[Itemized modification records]

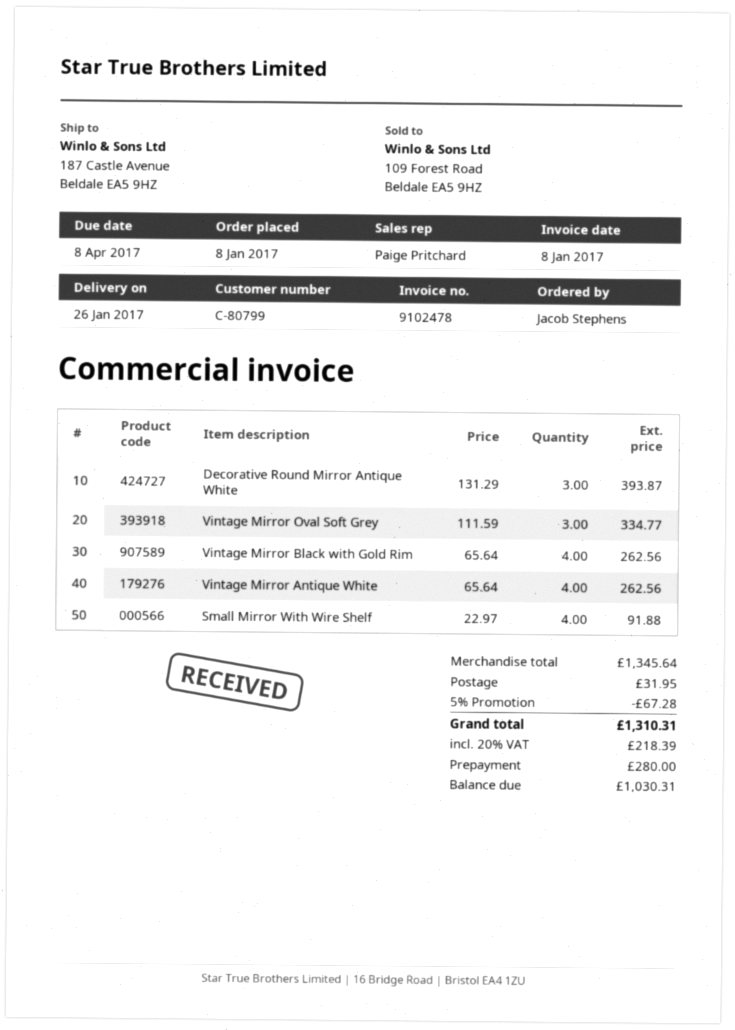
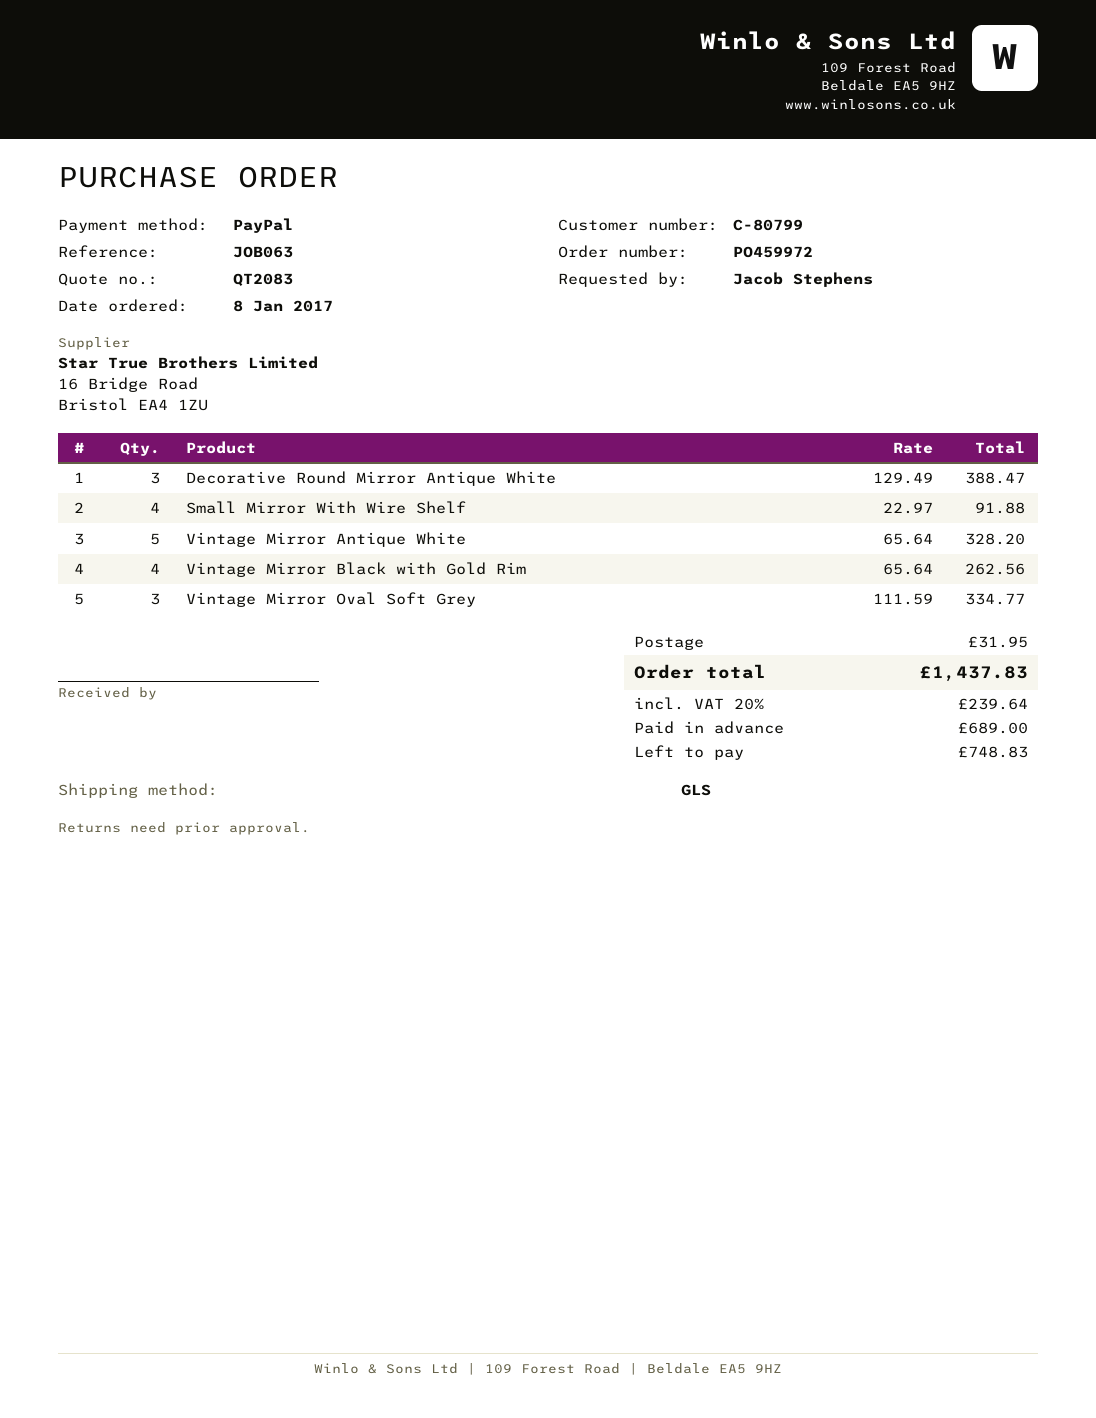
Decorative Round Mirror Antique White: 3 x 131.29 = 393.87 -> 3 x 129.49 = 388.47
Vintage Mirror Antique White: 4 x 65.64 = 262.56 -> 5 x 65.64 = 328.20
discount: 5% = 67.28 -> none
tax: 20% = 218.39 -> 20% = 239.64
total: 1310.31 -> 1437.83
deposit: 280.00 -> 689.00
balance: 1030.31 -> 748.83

**Your assignment**
Lines before the one containing "Vintage Mirror Antique" are to be left out; that line and every line after it through the end of the data should be copied exactly.

**Exercise result**
Vintage Mirror Antique White: 4 x 65.64 = 262.56 -> 5 x 65.64 = 328.20
discount: 5% = 67.28 -> none
tax: 20% = 218.39 -> 20% = 239.64
total: 1310.31 -> 1437.83
deposit: 280.00 -> 689.00
balance: 1030.31 -> 748.83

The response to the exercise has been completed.